KeyToMarketsUK started this thread The cable has fallen since the beginning of this week settled below 20MA. Recent retracement is 50.0% of the previous rally (1.3300-1.4344) indicating a near-term top has established.

Focus shifted to today’s Bank of England policy action and inflation report.
We believe the central bank unlikely to change any policy settings. Our key focus remains on bank’s assessment of the economy and its inflation report. This year’s rate hike factor depends on BREXIT. Traders need to focus on the degree of BoE’s hawkishness. We are also focusing on the vote split and we believe 7-2 will be neutral and 6-3 will be a hawkish tone. The vote-split and inflation report could drive the GBP today.

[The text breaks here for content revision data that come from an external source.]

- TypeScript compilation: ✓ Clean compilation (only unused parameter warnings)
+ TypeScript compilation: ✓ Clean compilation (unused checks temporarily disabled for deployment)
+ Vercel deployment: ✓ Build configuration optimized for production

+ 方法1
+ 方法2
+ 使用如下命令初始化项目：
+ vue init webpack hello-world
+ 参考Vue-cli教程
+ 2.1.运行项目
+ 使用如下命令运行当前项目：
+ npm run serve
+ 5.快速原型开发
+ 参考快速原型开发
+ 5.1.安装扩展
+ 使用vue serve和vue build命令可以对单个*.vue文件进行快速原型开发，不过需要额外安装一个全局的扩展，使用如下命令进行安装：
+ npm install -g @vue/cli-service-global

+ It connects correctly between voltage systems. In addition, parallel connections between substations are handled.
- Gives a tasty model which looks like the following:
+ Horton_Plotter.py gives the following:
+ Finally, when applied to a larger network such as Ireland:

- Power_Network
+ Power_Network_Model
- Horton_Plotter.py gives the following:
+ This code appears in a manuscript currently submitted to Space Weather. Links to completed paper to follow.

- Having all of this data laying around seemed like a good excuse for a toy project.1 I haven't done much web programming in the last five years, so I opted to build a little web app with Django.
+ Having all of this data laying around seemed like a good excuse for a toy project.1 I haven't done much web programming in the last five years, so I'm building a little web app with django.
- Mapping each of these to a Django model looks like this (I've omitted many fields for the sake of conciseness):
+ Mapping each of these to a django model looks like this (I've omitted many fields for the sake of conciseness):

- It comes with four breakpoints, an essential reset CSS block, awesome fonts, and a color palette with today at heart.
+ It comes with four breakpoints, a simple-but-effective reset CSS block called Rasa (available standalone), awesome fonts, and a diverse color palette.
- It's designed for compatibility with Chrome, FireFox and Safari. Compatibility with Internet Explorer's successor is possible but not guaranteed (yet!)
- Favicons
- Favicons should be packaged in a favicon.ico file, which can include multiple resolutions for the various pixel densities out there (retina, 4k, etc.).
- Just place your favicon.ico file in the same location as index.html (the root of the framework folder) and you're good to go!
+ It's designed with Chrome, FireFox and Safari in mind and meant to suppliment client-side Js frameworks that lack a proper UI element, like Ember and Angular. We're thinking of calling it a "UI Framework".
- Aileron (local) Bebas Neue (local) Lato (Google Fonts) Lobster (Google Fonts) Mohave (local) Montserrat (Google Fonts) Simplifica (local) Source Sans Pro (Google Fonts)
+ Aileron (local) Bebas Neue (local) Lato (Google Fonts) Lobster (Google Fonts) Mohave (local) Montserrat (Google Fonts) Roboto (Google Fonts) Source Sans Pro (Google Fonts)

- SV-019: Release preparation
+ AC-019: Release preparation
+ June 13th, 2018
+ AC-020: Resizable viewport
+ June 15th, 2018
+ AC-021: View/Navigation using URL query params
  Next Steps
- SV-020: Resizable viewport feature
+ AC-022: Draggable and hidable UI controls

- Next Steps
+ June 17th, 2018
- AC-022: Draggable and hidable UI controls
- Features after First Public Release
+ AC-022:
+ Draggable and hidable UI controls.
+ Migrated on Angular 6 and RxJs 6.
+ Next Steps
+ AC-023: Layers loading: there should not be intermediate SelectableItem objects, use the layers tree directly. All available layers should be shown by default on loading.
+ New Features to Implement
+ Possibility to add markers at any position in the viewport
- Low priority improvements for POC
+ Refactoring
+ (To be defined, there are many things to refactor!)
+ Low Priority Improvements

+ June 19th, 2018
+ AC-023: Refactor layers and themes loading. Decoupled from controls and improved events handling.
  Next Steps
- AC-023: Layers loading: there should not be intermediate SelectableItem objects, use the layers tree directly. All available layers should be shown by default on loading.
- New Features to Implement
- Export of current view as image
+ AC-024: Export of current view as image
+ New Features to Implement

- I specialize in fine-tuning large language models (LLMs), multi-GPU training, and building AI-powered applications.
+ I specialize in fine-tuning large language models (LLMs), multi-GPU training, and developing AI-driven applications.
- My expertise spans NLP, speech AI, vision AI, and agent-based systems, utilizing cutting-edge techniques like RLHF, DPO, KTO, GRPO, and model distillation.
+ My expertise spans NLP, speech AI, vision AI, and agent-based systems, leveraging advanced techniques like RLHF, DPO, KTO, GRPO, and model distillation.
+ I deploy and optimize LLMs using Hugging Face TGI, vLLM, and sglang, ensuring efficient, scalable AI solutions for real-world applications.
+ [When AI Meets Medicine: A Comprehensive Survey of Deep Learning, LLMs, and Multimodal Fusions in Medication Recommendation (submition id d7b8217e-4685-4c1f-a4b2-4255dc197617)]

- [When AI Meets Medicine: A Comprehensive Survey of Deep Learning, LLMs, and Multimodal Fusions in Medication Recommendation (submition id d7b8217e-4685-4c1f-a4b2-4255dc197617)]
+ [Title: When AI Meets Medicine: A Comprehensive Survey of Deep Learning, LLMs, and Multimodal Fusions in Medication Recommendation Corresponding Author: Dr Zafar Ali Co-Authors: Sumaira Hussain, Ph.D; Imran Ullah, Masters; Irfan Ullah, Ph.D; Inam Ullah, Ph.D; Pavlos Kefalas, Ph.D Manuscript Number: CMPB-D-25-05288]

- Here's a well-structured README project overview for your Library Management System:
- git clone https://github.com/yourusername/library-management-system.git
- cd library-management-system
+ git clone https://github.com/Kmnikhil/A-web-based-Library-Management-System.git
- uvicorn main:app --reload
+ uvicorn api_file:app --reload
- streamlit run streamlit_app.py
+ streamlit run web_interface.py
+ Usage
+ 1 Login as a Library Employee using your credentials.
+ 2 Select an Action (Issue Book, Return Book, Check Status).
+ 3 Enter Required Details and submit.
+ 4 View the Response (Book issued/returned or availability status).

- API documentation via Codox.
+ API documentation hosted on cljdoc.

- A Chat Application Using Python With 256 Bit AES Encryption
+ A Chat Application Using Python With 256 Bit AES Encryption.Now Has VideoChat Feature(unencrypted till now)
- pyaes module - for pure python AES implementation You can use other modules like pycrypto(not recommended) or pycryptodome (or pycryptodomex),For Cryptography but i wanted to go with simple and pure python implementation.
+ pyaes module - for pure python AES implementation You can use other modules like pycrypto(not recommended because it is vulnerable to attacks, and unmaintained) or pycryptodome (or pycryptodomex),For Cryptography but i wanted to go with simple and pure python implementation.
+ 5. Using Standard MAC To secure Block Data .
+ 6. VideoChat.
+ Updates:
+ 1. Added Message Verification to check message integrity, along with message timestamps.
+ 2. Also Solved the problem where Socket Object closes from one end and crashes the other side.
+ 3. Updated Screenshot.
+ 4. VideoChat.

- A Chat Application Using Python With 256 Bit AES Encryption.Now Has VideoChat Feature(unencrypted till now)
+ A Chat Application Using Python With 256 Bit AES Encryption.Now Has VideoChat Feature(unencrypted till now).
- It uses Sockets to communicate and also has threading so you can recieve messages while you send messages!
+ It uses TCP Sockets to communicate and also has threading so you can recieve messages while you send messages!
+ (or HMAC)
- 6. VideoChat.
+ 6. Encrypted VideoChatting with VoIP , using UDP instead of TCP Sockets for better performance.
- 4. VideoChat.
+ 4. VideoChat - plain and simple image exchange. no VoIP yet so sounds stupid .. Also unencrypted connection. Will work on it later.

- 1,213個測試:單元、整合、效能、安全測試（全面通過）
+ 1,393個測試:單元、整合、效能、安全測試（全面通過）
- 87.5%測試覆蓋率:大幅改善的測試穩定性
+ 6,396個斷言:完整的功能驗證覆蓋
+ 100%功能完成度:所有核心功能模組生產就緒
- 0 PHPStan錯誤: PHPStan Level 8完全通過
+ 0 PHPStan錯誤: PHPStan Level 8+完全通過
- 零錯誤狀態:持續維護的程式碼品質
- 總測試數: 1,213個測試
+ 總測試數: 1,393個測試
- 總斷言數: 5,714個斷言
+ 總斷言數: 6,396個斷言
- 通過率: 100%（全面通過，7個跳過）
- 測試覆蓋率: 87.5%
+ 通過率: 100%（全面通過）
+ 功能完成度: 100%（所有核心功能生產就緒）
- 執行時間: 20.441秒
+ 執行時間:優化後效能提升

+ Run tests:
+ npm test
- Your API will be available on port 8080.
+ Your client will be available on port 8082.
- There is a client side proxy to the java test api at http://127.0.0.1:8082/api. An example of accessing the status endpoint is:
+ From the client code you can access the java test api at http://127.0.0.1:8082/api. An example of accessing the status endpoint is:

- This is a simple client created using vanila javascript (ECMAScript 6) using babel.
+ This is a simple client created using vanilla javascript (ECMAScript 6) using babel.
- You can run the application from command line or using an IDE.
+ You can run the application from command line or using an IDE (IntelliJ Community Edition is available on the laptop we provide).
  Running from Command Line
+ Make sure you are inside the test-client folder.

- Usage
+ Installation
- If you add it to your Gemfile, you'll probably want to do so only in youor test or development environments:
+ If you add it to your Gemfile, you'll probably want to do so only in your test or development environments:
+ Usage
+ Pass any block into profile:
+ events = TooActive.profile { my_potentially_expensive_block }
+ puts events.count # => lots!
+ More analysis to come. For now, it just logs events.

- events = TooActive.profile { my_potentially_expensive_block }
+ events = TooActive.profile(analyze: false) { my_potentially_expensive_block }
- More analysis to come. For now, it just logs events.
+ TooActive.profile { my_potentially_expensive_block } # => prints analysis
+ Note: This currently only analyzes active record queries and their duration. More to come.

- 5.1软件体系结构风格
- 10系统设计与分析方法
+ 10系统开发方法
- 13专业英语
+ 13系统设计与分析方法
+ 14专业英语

The Pound Sterling started 2018 on a strong note against the EUR and USD as well in Jan. The pound appreciation has started during the 2H of 2017 driven by the BoE 2018 rate hikes and a gradual easing of the Brexit risk.

FX overview


GBPUSD: Established an important top between 1.3980 (Jan 30 low) and 1.4070 it’s 14MA. In the near-term, it has a meaningful support at Jan 06 low, we believe 1.3835 is the key for the deeper correction. The 38.2 fib reaction (1.3026-1.4344 rally) finds at 1.3835 and the 50.0% fib reaction (1.3300-1.4344 rally) finds at 1.3825. If we draw a line under the recent correction, between 1.3835-1.3800 the cable has a meaningful support fails to hold, targets at the 61.8 fib reaction (1.3300-1.4344 rally) 1.3700 and 1.3660 it’s 50MA coincides with Sep 20, 2017, high seems at 1.3655. Alternatively a solid daily close above 1.4080 targets at 1.4150. As shown in the below chart selling pressure looms between 1.3980/1.4000-1.4080.

Click the image to open in full size.

In the medium-term forecast, meaningful support finds between 1.3550-1.3450. The daily RSI and oscillator favor bearish.

Click the image to open in full size.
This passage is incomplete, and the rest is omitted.